What you should do =>
In the data below, find every line with the word "height" and copy it out.

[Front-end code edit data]
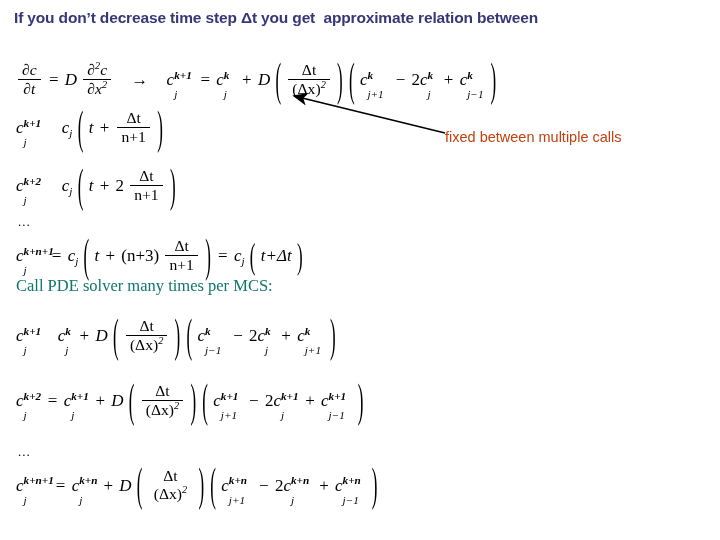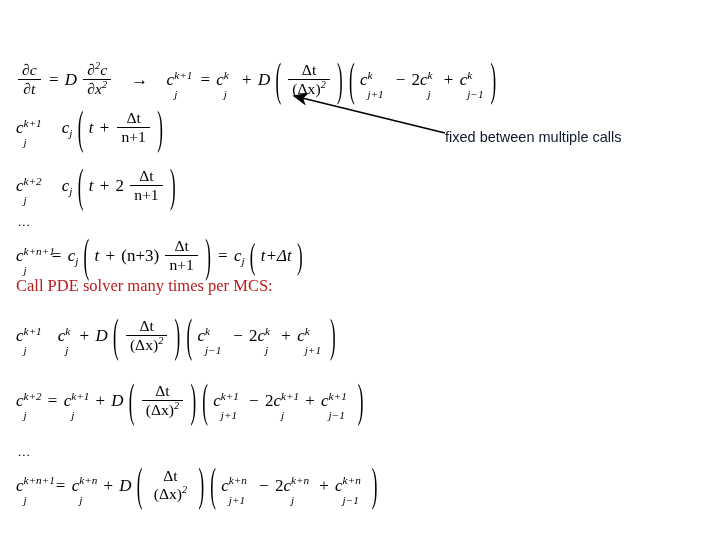--- a/index.html
+++ b/index.html
@@ -29,21 +29,21 @@
     line-height: 20px;
     letter-spacing: -0.15px;
   }
   #heading .hline { display: block; white-space: pre; }
 
   
   #annotation-text {
     position: absolute;
     left: 445px;
     top: 129px;
-    color: #0f172a;
+    color: #c2410c;
     font-family: "Liberation Sans", sans-serif;
     font-size: 14.5px;
     white-space: nowrap;
   }
   #annotation-arrow {
     position: absolute;
     left: 280px;
     top: 85px;
     width: 175px;
     height: 60px;
@@ -76,20 +76,21 @@
     width: 0;
     height: 0;
   }
   .sub-sup .sp {
     position: absolute;
     left: 0;
     bottom: 4px;
     font-size: 0.66em;
     font-style: italic;
     white-space: nowrap;
+    font-weight: bold;
   }
   .sub-sup .sb {
     position: absolute;
     left: 0;
     top: 4px;
     font-size: 0.66em;
     font-style: italic;
     white-space: nowrap;
   }
   sup.plain {
@@ -158,40 +159,41 @@
     font-family: "Liberation Serif", serif;
     font-size: 13px;
     color: #000;
     letter-spacing: 1px;
   }
 
   .plaintext {
     position: absolute;
     font-family: "Liberation Serif", serif;
     font-size: 16.5px;
-    color: #b91c1c;
+    color: #0f766e;
     white-space: nowrap;
   }
 
   
   #eq-pde       { left: 16px;  top: 64px; }
   #eq-rel1      { left: 16px;  top: 112px; }
   #eq-rel2      { left: 16px;  top: 170px; }
   #eq-reln      { left: 16px;  top: 240px; }
   #eq-solver1   { left: 16px;  top: 320px; }
   #eq-solver2   { left: 16px;  top: 385px; }
   #eq-solvern   { left: 16px;  top: 470px; }
   #ellipsis-1   { left: 18px;  top: 214px; }
   #ellipsis-2   { left: 18px;  top: 444px; }
   #text-call    { left: 16px;  top: 276px; }
 </style>
 </head>
 <body>
 
 <div id="heading">
+  <span class="hline">If you don’t decrease time step Δt you get  approximate relation between</span>
 </div>
 
 <div class="math" id="eq-pde">
   <span class="frac">
     <span class="nu mi">∂c</span>
     <span class="de mi">∂t</span>
   </span>
   <span class="op">=</span>
   <span class="mi">D</span>
   <span class="frac">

Solved exercise =>
     line-height: 20px;
     height: 60px;
     height: 0;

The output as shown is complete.